How to fix health check failed in Docker

DockerINTERMEDIATEMEDIUM

This error indicates that Docker's HEALTHCHECK command could not verify your container's service is working correctly. The container is marked as 'unhealthy' and dependent services may fail to start. Fix this by debugging the health check command, adjusting timing parameters, or ensuring your application responds properly.

What this error means

The "health check failed" error in Docker occurs when a container's HEALTHCHECK instruction cannot successfully verify that the service inside the container is operational. Docker runs the health check command periodically and if it fails consecutively (typically 3 times by default), the container is marked as "unhealthy." This error commonly appears in several scenarios: 1. When running `docker ps` and seeing "(unhealthy)" next to your container 2. When Docker Compose services fail to start due to `depends_on` with `condition: service_healthy` 3. In Docker Swarm or Kubernetes when containers are being replaced due to failed health checks 4. In CI/CD pipelines when health check timeouts cause deployment failures The health check itself is a command that Docker executes inside your container. If the command exits with code 0, the container is healthy. If it exits with code 1 (or any non-zero code), the container is unhealthy. The actual error could be anything from a network timeout to a missing tool to an application that hasn't started yet.

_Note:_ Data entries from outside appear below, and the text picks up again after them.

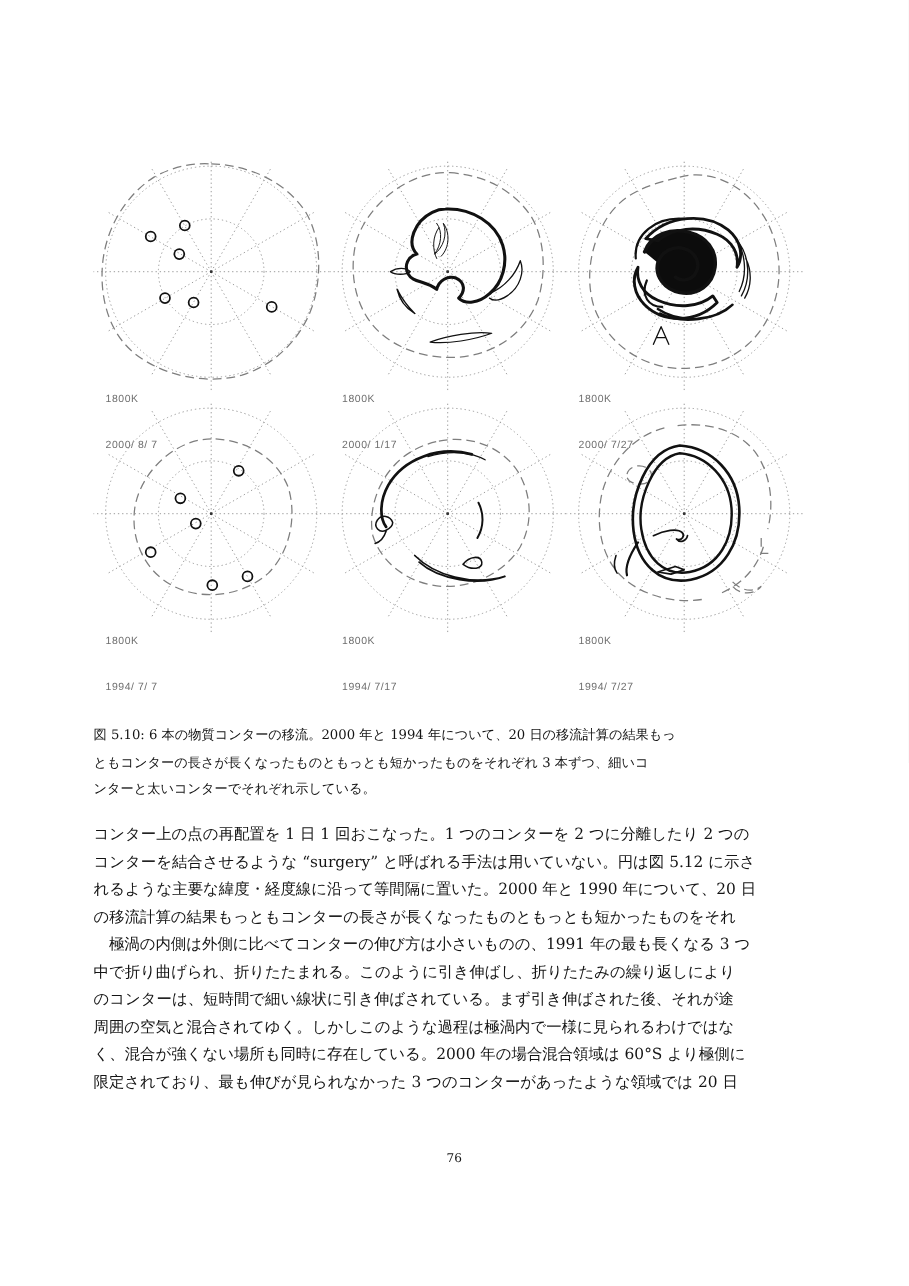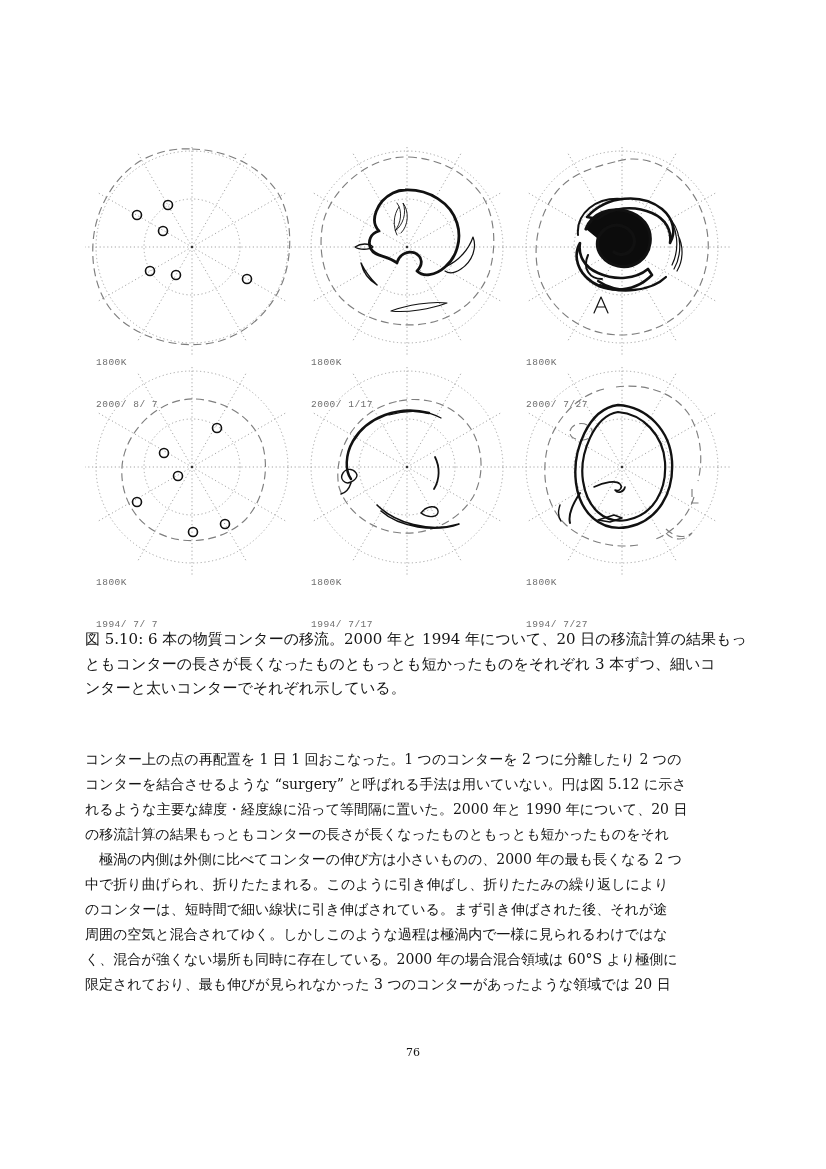--- a/index.html
+++ b/index.html
@@ -16,7 +16,7 @@
   .panel svg{position:absolute;left:0;top:0;width:215px;height:220px;display:block;}
   .plabel{
     position:absolute;left:11px;top:183px;
-    font-family:Liberation Mono, monospace;
+    font-family:Liberation Sans, sans-serif;
     font-size:9.5px;line-height:14px;color:#6e6e6e;letter-spacing:0.5px;
     white-space:pre;
   }

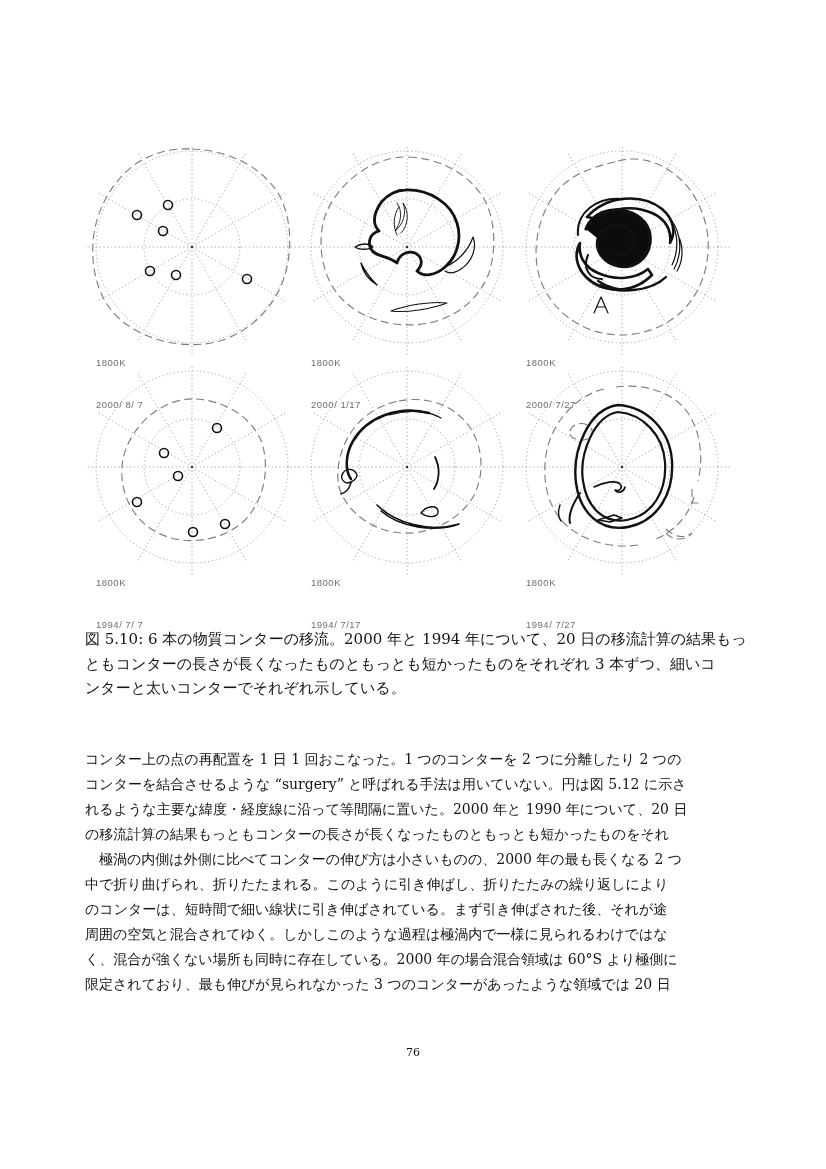--- a/index.html
+++ b/index.html
@@ -21,8 +21,8 @@
     white-space:pre;
   }
   .caption{
-    position:absolute;left:85px;top:627px;width:662px;
-    font-size:15px;line-height:24.5px;
+    position:absolute;left:85px;top:656px;width:662px;
+    font-size:12px;line-height:24.5px;
   }
   .bodytext{
     position:absolute;left:85px;top:747px;width:664px;

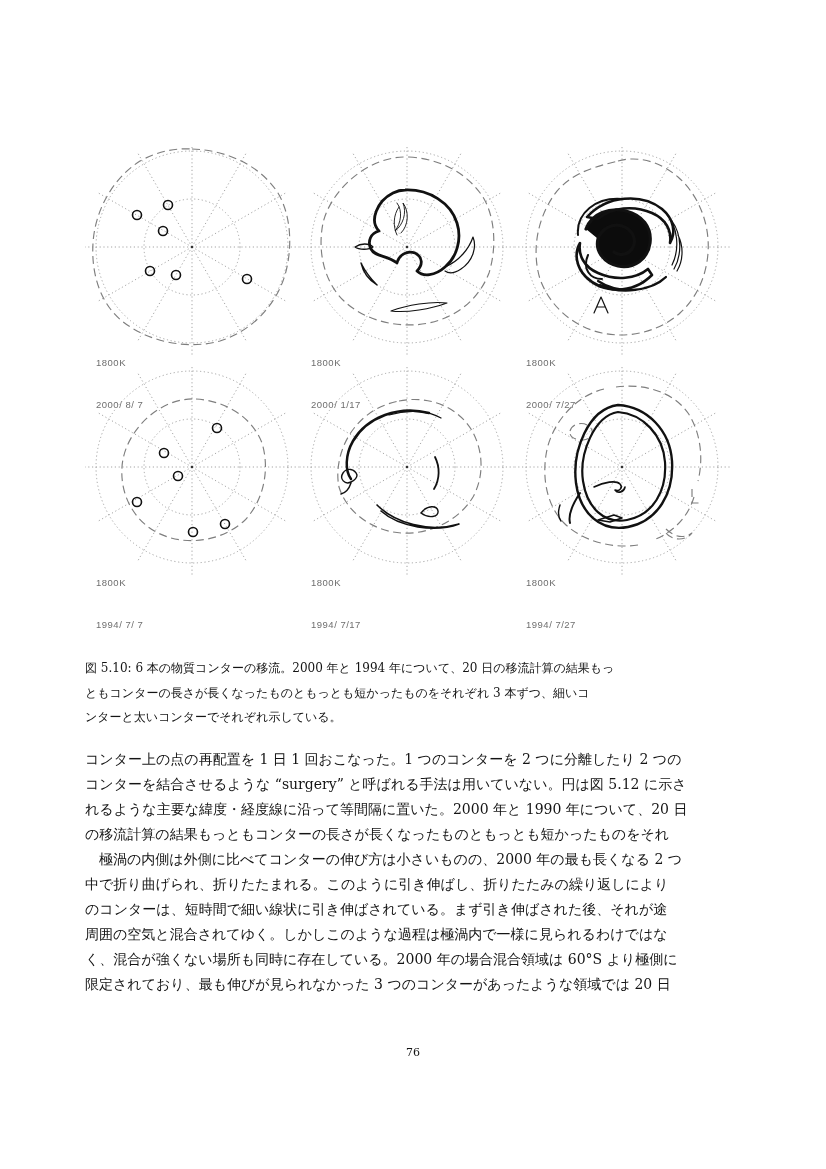--- a/index.html
+++ b/index.html
@@ -268,7 +268,7 @@
     <div class="tline">コンターを結合させるような “surgery” と呼ばれる手法は用いていない。円は図 5.12 に示さ</div>
     <div class="tline">れるような主要な緯度・経度線に沿って等間隔に置いた。2000 年と 1990 年について、20 日</div>
     <div class="tline">の移流計算の結果もっともコンターの長さが長くなったものともっとも短かったものをそれ</div>
-    <div class="tline">　極渦の内側は外側に比べてコンターの伸び方は小さいものの、2000 年の最も長くなる 2 つ</div>
+    <div class="tline">　極渦の内側は外側に比べてコンターの伸び方は小さいものの、1991 年の最も長くなる 3 つ</div>
     <div class="tline">中で折り曲げられ、折りたたまれる。このように引き伸ばし、折りたたみの繰り返しにより</div>
     <div class="tline">のコンターは、短時間で細い線状に引き伸ばされている。まず引き伸ばされた後、それが途</div>
     <div class="tline">周囲の空気と混合されてゆく。しかしこのような過程は極渦内で一様に見られるわけではな</div>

How to fix "health check failed"

1Inspect the health check status and error output

First, examine what Docker recorded from the failed health checks:

bash

# View container status
docker ps -a

# Get detailed health check information including failure logs
docker inspect --format='{{json .State.Health}}' <container_name> | jq

# Alternative: view just the last 5 health check logs
docker inspect <container_name> | jq '.State.Health.Log[-5:]'

This shows you:
- Status: "unhealthy", "healthy", or "starting"
- FailingStreak: Number of consecutive failures
- Log: Array of recent health check results with ExitCode and Output

Example output showing a failing health check:

json

{
  "Status": "unhealthy",
  "FailingStreak": 5,
  "Log": [
    {
      "Start": "2024-01-15T10:00:00.000Z",
      "End": "2024-01-15T10:00:05.000Z",
      "ExitCode": 1,
      "Output": "curl: (7) Failed to connect to localhost port 8080: Connection refused"
    }
  ]
}

The "Output" field often reveals exactly what went wrong.

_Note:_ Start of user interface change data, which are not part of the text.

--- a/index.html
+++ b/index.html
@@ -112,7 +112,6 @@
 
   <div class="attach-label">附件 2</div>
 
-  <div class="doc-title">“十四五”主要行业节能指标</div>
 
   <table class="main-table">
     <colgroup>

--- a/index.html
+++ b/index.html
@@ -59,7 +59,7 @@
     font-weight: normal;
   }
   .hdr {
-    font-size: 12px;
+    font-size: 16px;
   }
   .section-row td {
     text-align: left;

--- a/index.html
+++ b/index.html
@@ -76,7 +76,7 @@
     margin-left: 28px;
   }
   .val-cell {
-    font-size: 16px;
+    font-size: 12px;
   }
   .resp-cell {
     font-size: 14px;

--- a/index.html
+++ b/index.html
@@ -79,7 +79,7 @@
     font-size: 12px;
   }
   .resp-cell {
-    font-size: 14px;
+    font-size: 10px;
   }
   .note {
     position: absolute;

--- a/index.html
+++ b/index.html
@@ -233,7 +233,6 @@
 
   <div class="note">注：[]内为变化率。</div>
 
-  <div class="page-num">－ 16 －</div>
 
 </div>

2Test the health check command manually inside the container

Run the health check command yourself to see what's happening:

bash

# Get a shell inside the container
docker exec -it <container_name> sh

# Run your health check command manually
curl -f http://localhost:8080/health
echo "Exit code: $?"

# Check if the service is listening on the expected port
netstat -tlnp || ss -tlnp

If you can't get an interactive shell:

bash

# Run command directly
docker exec <container_name> curl -f http://localhost:8080/health

# Check what ports are listening
docker exec <container_name> netstat -tlnp 2>/dev/null || docker exec <container_name> ss -tlnp

Common issues you might discover:
- "curl: command not found" - curl isn't installed in the image
- "Connection refused" - service not running or wrong port
- "Connection timed out" - service too slow or blocked
- "404 Not Found" - health endpoint doesn't exist
- No ports listening - application failed to start

3Increase start_period for slow-starting applications

If your application needs time to initialize (loading data, warming caches, etc.), the health check may fail before it's ready. Add or increase the start_period:

In Dockerfile:

dockerfile

HEALTHCHECK --interval=30s --timeout=10s --start-period=60s --retries=3 \
  CMD curl -f http://localhost:8080/health || exit 1

In docker-compose.yml:

yaml

services:
  myapp:
    image: myapp:latest
    healthcheck:
      test: ["CMD", "curl", "-f", "http://localhost:8080/health"]
      interval: 30s
      timeout: 10s
      start_period: 60s
      retries: 3

Parameter guidelines:
- start_period: Grace period during which failures don't count (set to your app's typical startup time + buffer)
- interval: Time between checks (10-30s is typical)
- timeout: Maximum time for a single check (5-10s)
- retries: Number of consecutive failures before unhealthy (3-5)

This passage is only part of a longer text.